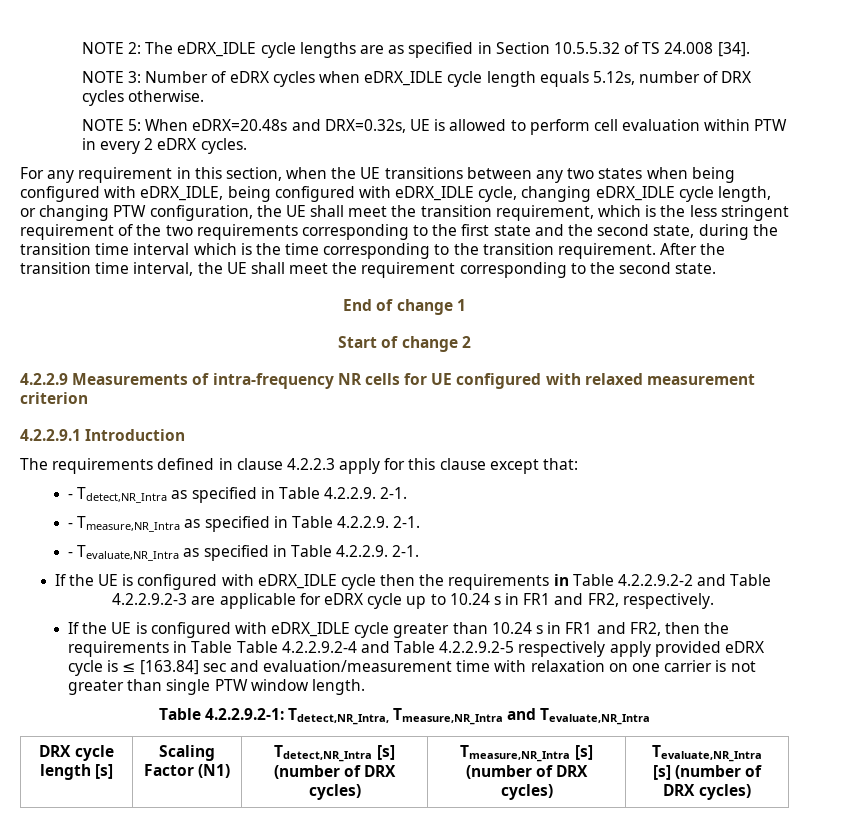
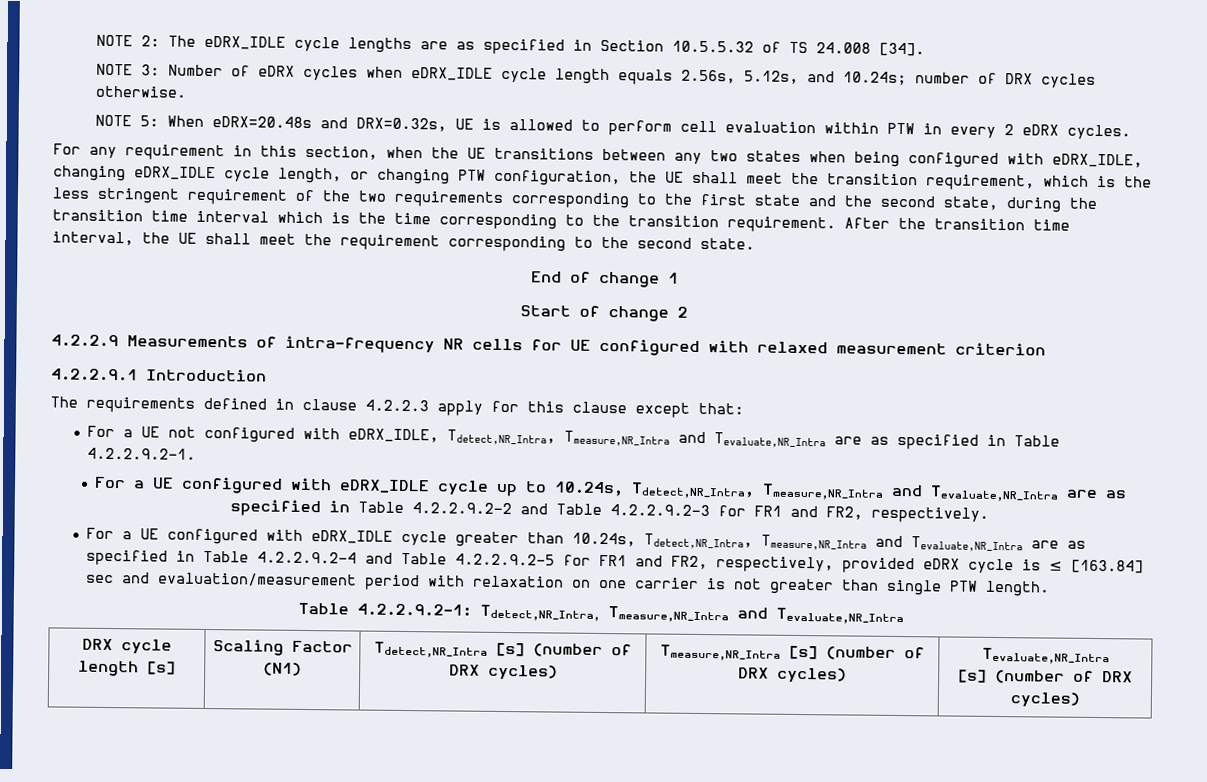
- NOTE 3: Number of eDRX cycles when eDRX_IDLE cycle length equals 5.12s, number of DRX cycles otherwise.
+ NOTE 3: Number of eDRX cycles when eDRX_IDLE cycle length equals 2.56s, 5.12s, and 10.24s; number of DRX cycles otherwise.
- For any requirement in this section, when the UE transitions between any two states when being configured with eDRX_IDLE, being configured with eDRX_IDLE cycle, changing eDRX_IDLE cycle length, or changing PTW configuration, the UE shall meet the transition requirement, which is the less stringent requirement of the two requirements corresponding to the first state and the second state, during the transition time interval which is the time corresponding to the transition requirement.
+ For any requirement in this section, when the UE transitions between any two states when being configured with eDRX_IDLE, changing eDRX_IDLE cycle length, or changing PTW configuration, the UE shall meet the transition requirement, which is the less stringent requirement of the two requirements corresponding to the first state and the second state, during the transition time interval which is the time corresponding to the transition requirement.
- - Tdetect,NR_Intra as specified in Table 4.2.2.9. 2-1.
- - Tmeasure,NR_Intra as specified in Table 4.2.2.9. 2-1.
- - Tevaluate,NR_Intra as specified in Table 4.2.2.9. 2-1.
- If the UE is configured with eDRX_IDLE cycle then the requirements in Table 4.2.2.9.2-2 and Table 4.2.2.9.2-3 are applicable for eDRX cycle up to 10.24 s in FR1 and FR2, respectively.
+ For a UE not configured with eDRX_IDLE, Tdetect,NR_Intra, Tmeasure,NR_Intra and Tevaluate,NR_Intra are as specified in Table 4.2.2.9.2-1.
+ For a UE configured with eDRX_IDLE cycle up to 10.24s, Tdetect,NR_Intra, Tmeasure,NR_Intra and Tevaluate,NR_Intra are as specified in Table 4.2.2.9.2-2 and Table 4.2.2.9.2-3 for FR1 and FR2, respectively.
- If the UE is configured with eDRX_IDLE cycle greater than 10.24 s in FR1 and FR2, then the requirements in Table Table 4.2.2.9.2-4 and Table 4.2.2.9.2-5 respectively apply provided eDRX cycle is ≤ [163.84] sec and evaluation/measurement time with relaxation on one carrier is not greater than single PTW window length.
+ For a UE configured with eDRX_IDLE cycle greater than 10.24s, Tdetect,NR_Intra, Tmeasure,NR_Intra and Tevaluate,NR_Intra are as specified in Table 4.2.2.9.2-4 and Table 4.2.2.9.2-5 for FR1 and FR2, respectively, provided eDRX cycle is ≤ [163.84] sec and evaluation/measurement period with relaxation on one carrier is not greater than single PTW length.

ABOUT THIS TASK:
Could you work out how many lines above contain the string "then"? Only the number should be given.

TASK SOLUTION:
2